Pour le cabinet d’analyse, la finance décentralisée est particulièrement vulnérable à cause de sa grande transparence. Basés sur les blockchains, ces services mettent l’intégralité de leur code, dont celui des incontournables contrats intelligents qui régissent leur fonctionnement, à disposition du public. De facto, les hackers sont libres d’explorer le code à leur guise pour y débusquer une brèche.

« Si un pont devient assez important, toute erreur dans le code du contrat intelligent sous-jacent ou toute autre faille potentielle sera presque certainement retrouvée et exploitée par des acteurs malveillants », résume Chainalysis.

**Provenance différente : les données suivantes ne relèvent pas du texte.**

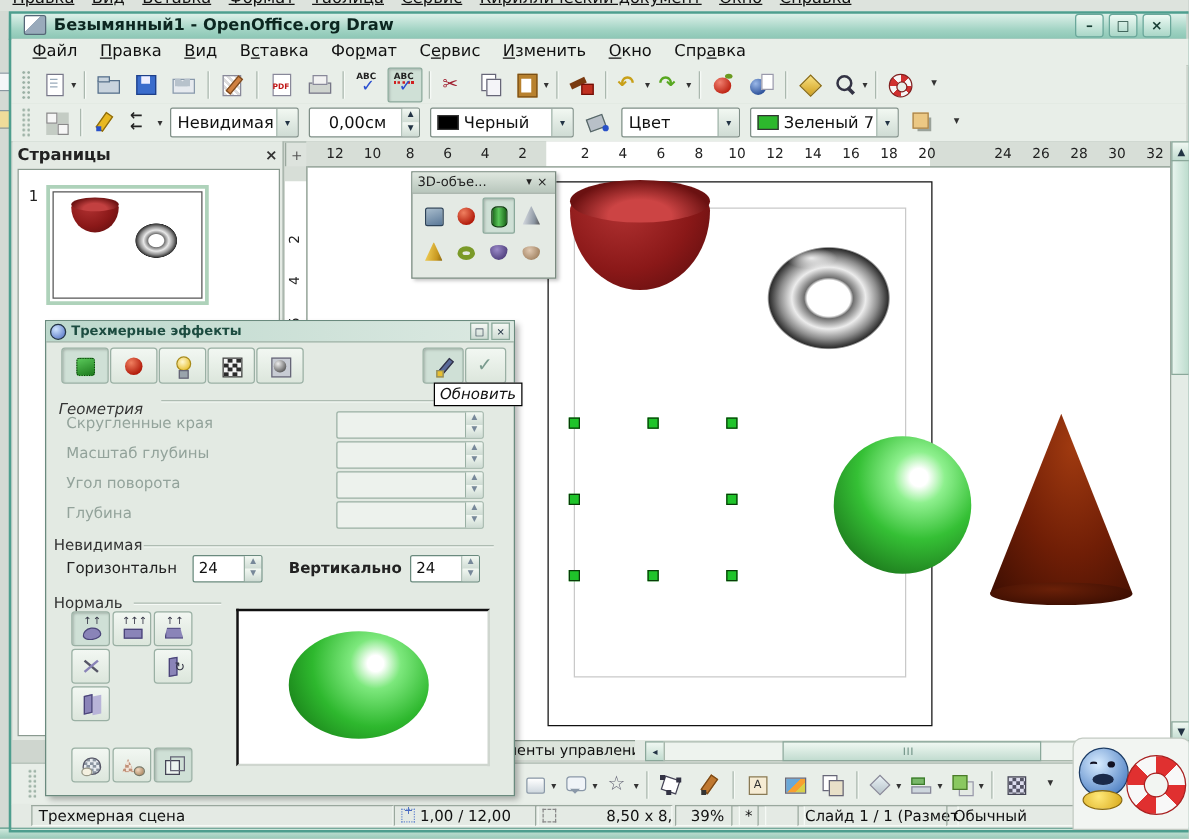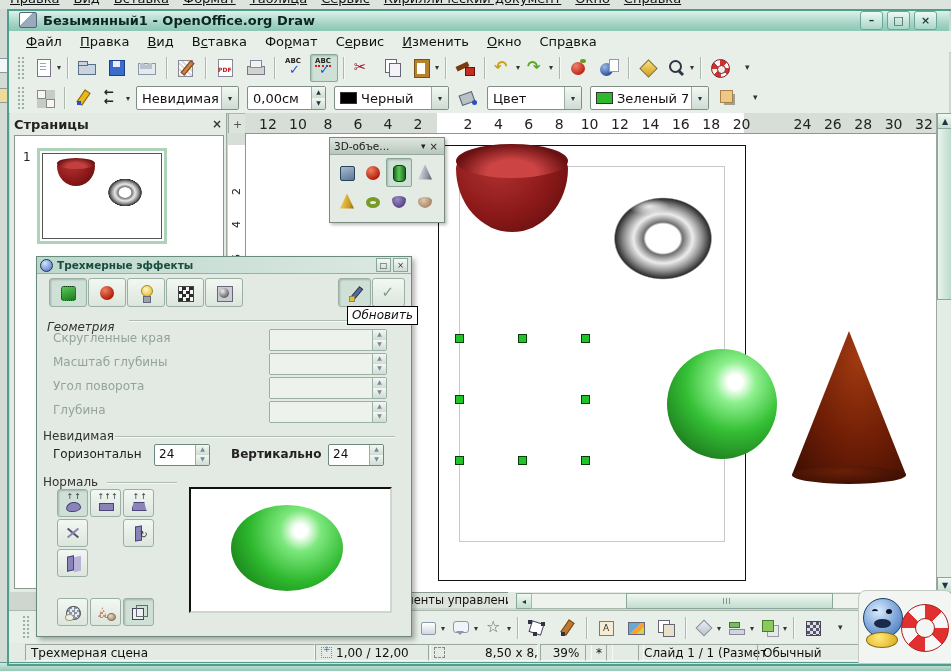--- a/index.html
+++ b/index.html
@@ -39,7 +39,7 @@
   .combo{display:flex;align-items:center;height:22px;background:#fff;border:1px solid #7f8f87;border-radius:2px;font-size:13px;padding-left:5px;margin:0 4px;overflow:hidden;white-space:nowrap;}
   .combo .arrow-btn{margin-left:auto;width:16px;height:100%;background:linear-gradient(#f2f8f2,#cfdcd4);border-left:1px solid #9ab0a4;display:flex;align-items:center;justify-content:center;font-size:8px;color:#234;}
   .swatch{width:15px;height:10px;border:1px solid #333;margin-right:4px;flex:none;}
-  .spinbox{display:flex;align-items:center;height:22px;background:#fff;border:1px solid #7f8f87;border-radius:2px;font-size:13px;padding-left:5px;margin:0 4px;}
+  .spinbox{display:flex;align-items:center;height:22px;background:#fff;border:1px solid #7f8f87;border-radius:2px;font-size:13px;padding-left:15px;margin:0 4px;}
   .spincol{margin-left:auto;width:13px;height:100%;display:flex;flex-direction:column;border-left:1px solid #9ab0a4;}
   .spincol span{flex:1;font-size:6px;line-height:9px;text-align:center;background:linear-gradient(#f2f8f2,#cfdcd4);color:#234;}
 

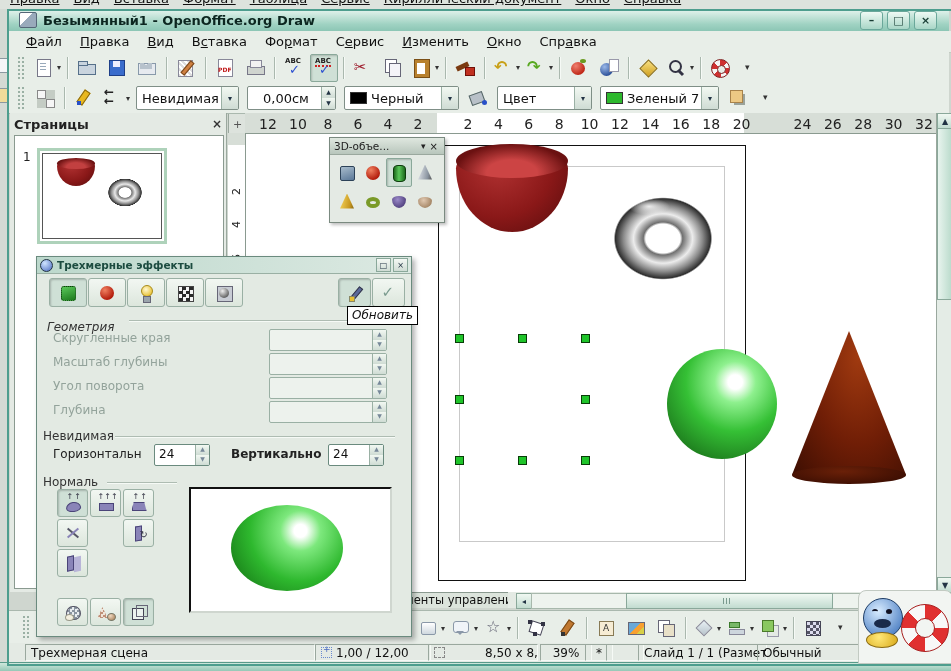--- a/index.html
+++ b/index.html
@@ -133,7 +133,7 @@
   #ruler-corner{left:228px;top:113px;width:17px;height:20px;background:#dde3dd;border:1px solid #9aa89e;font-size:11px;color:#555;display:flex;align-items:center;justify-content:center;}
   #hruler{left:245px;top:113px;width:691px;height:20px;background:#d7ded7;border-bottom:1px solid #8a9a90;overflow:hidden;z-index:4;}
   #hruler .band{position:absolute;left:192px;top:0;width:307px;height:20px;background:#fff;}
-  #hruler .num{position:absolute;top:3px;width:22px;text-align:center;font-size:14px;color:#222;}
+  #hruler .num{position:absolute;top:3px;width:22px;text-align:center;font-size:11px;color:#222;}
   #vruler{left:228px;top:133px;width:17px;height:459px;background:#d7ded7;border-right:1px solid #8a9a90;overflow:hidden;z-index:4;}
   #vruler .band{position:absolute;left:0;top:12px;width:17px;height:447px;background:#fff;}
   #vruler .num{position:absolute;left:1px;width:14px;text-align:center;font-size:11px;color:#222;transform:rotate(-90deg);}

Une sécurité trop souvent négligée ?

Interrogé par Chainalysis, David Schwed, responsable de la société de cybersécurité blockchain Halborn, estime que les développeurs de protocoles DeFi se montrent généralement négligents en matière de sécurité informatique. Ils se focalisent davantage sur la croissance :

« La communauté DeFi n’exige généralement pas une meilleure sécurité – elle veut passer à des protocoles avec des rendements élevés ».

L’expert recommande que chaque protocole phare de la DeFi soit supervisé par une équipe de sécurité composée de 10 à 15 personnes, avec « un domaine d’expertise spécifique ». Il conseille aussi aux développeurs de faire auditer leurs lignes de code par un tiers spécialisé en amont du déploiement. Cette précaution pourrait éviter qu’un hacker ne tombe sur une brèche alors que les fonds des utilisateurs sont déjà en transit.

En parallèle, les transactions illicites sur les blockchains ont légèrement augmenté l’an dernier, note une autre étude de Chainalysis. Elles représentent 0,24 % du volume total des transferts, contre 0,12 % en 2021. Malgré ce sursaut, en partie lié à la hausse des piratages et la baisse des cours, les transactions criminelles restent anecdotiques. L’essentiel des transferts est réalisé par des investisseurs et des utilisateurs.